Theogene Rudasingwa è un dissidente ruandese, "che per anni è stato a capo del Segretariato del Rwandan Patriotic Front, l'autorità politica del governo" di Kagame. Lui e i suoi colleghi, "erano costantemente sorpresi quando l’ONU stimava in milioni i loro ricavi del Congo, perché i comandanti ruandesi avevano già succhiato ‘un miliardo di dollari’ grazie a coltan, diamanti, oro, stagno e rame oltre alle entrate per il legname e le estorsioni", riferisce Judy Rever.

Quando ho incontrato Theogene Rudasingwa per la prima volta, non vedevo l'ora di rivolgergli due domande. Mi prese di sorpresa rispondendomi in modo diretto. "Quando e perché ha deciso di lasciare Kagame?" La risposta fu: "Quando e perché mi resi conto che era una persona con una mentalità assassina (a killer mind man)". Poi, "Chi ha abbattuto all'aeroporto di Kigali (la capitale del Ruanda) l’aereo su cui viaggiava Habyarimana, l’allora presidente del Ruanda al suo ritorno da Arusha?" La risposta: "Noi tutsi l'abbiamo fatto. Me l'ha detto lo stesso Kagame quando l'ho chiesto". Questo incidente aereo fu la miccia che mise fuoco alla guerra del 1994 in Ruanda.

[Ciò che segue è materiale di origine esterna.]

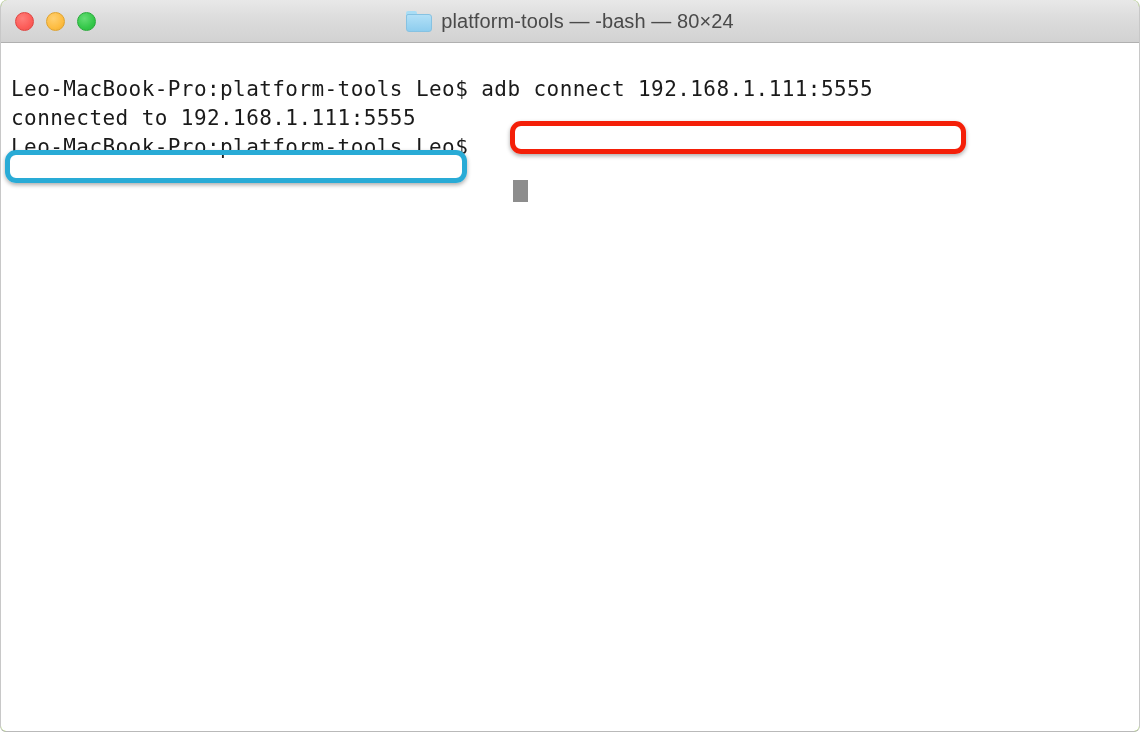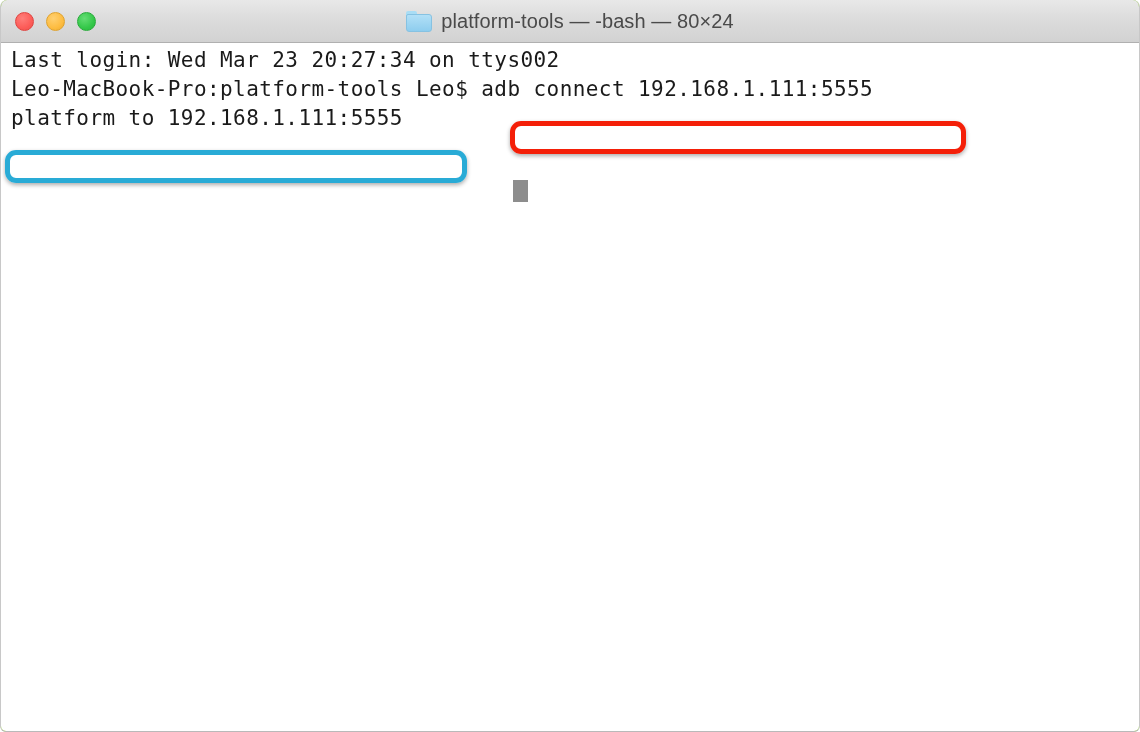--- a/index.html
+++ b/index.html
@@ -182,7 +182,6 @@
 
   <div id="terminal-body">
 
-    <div class="term-line" id="line-last-login">Last login: Wed Mar 23 20:27:34 on ttys002</div>
 
     <div class="term-line" id="line-prompt-1">Leo-MacBook-Pro:platform-tools Leo$ adb connect 192.168.1.111:5555</div>
 

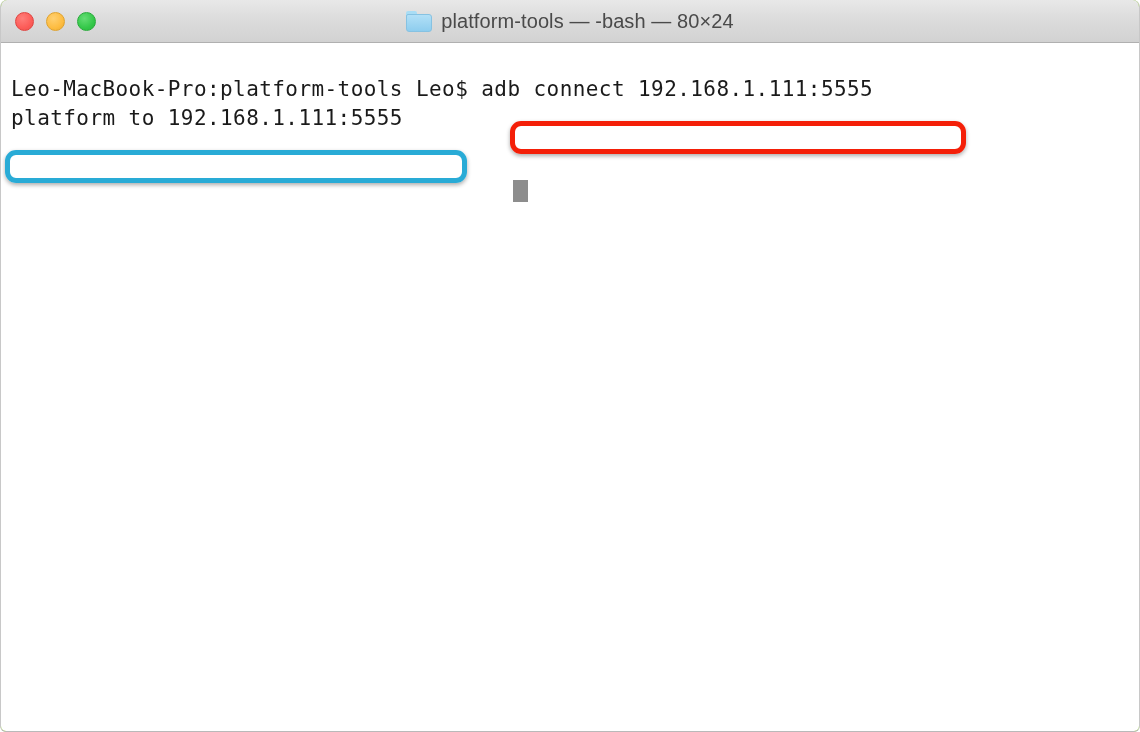--- a/index.html
+++ b/index.html
@@ -185,7 +185,7 @@
 
     <div class="term-line" id="line-prompt-1">Leo-MacBook-Pro:platform-tools Leo$ adb connect 192.168.1.111:5555</div>
 
-    <div class="term-line" id="line-output">platform to 192.168.1.111:5555</div>
+    <div class="term-line" id="line-output">connected to 192.168.1.111:5555</div>
 
 
     <div id="cursor-block"></div>

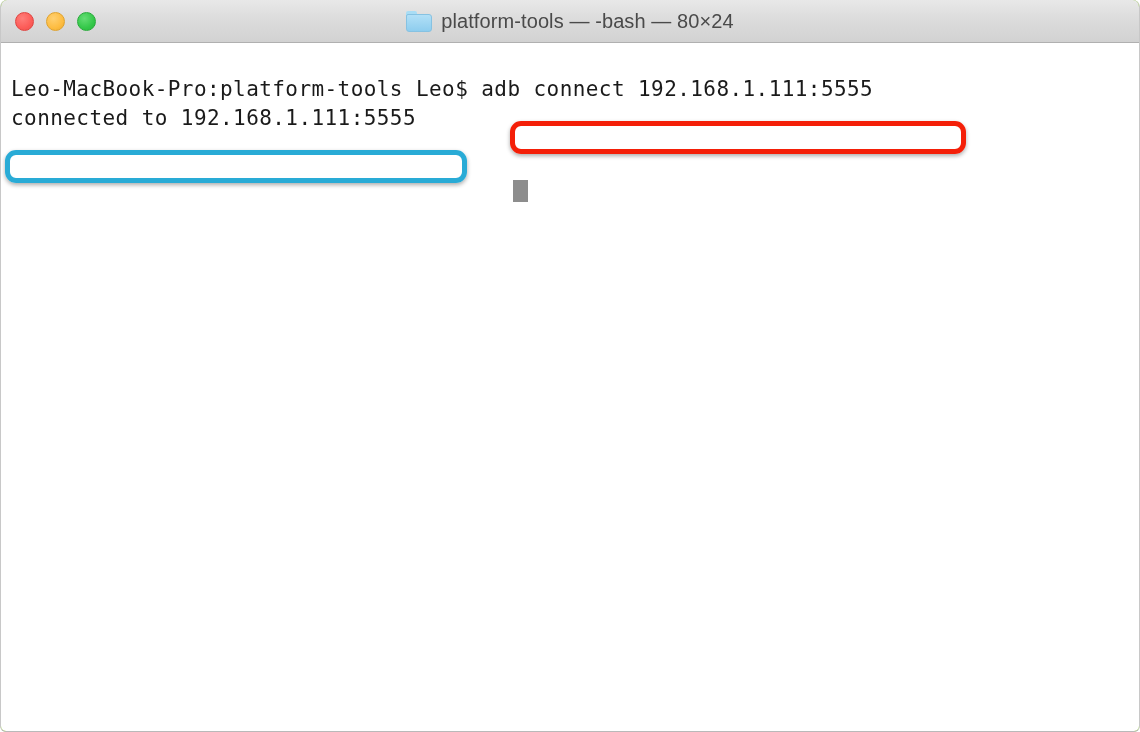--- a/index.html
+++ b/index.html
@@ -187,6 +187,7 @@
 
     <div class="term-line" id="line-output">connected to 192.168.1.111:5555</div>
 
+    <div class="term-line" id="line-prompt-2">Leo-MacBook-Pro:platform-tools Leo$ </div>
 
     <div id="cursor-block"></div>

Oggi, da ogni parte si mette in guardia dalle fake news, dalla doppia verità e persino dal doppio peso nel giudicare gli eventi. Raramente, troppo raramente, si mette in guardia contro la legge della propaganda spesso attribuita al nazista Joseph Goebbels, "Ripeti una bugia abbastanza spesso e vedrai che diventa una verità". Perché, “La falsità vola e la verità la segue zoppicando, così che quando gli uomini finiscono per rendersene conto, è troppo tardi", scrisse Jonathan Swift.

I tutsi in Burundi e in Ruanda hanno imparato molto bene la lezione. Pertanto, anche se sarà accusata di revisionismo, benvenuta sia la tesi The Commodification of Genocide. A Neo Gramscian Model for Rwanda (La mercificazione del genocidio. Un modello neo gramsciano per il Ruanda) di William R. Woodward Professore nel Department of Psychology University of New Hampshire Durham. Riflettendo "sulla natura e sull’uso delle narrative storiche" tende a descrivere il genocidio ruandese attraverso la lente della lotta sociale tra classi.

Tutto ciò che è nascosto deve essere portato alla luce (Mémoire de singe et paroles d'homme -1983- di Remo Forlani) se vogliamo curare la ferite della storia. E questo è un buon consiglio anche per l'attuale conflitto politico in scena negli Stati Uniti. Altrimenti, tutti gli scheletri nascosti negli armadi dei due grandi partiti in competizione ne usciranno fuori come nella tragedia Riccardo III di Shakespeare.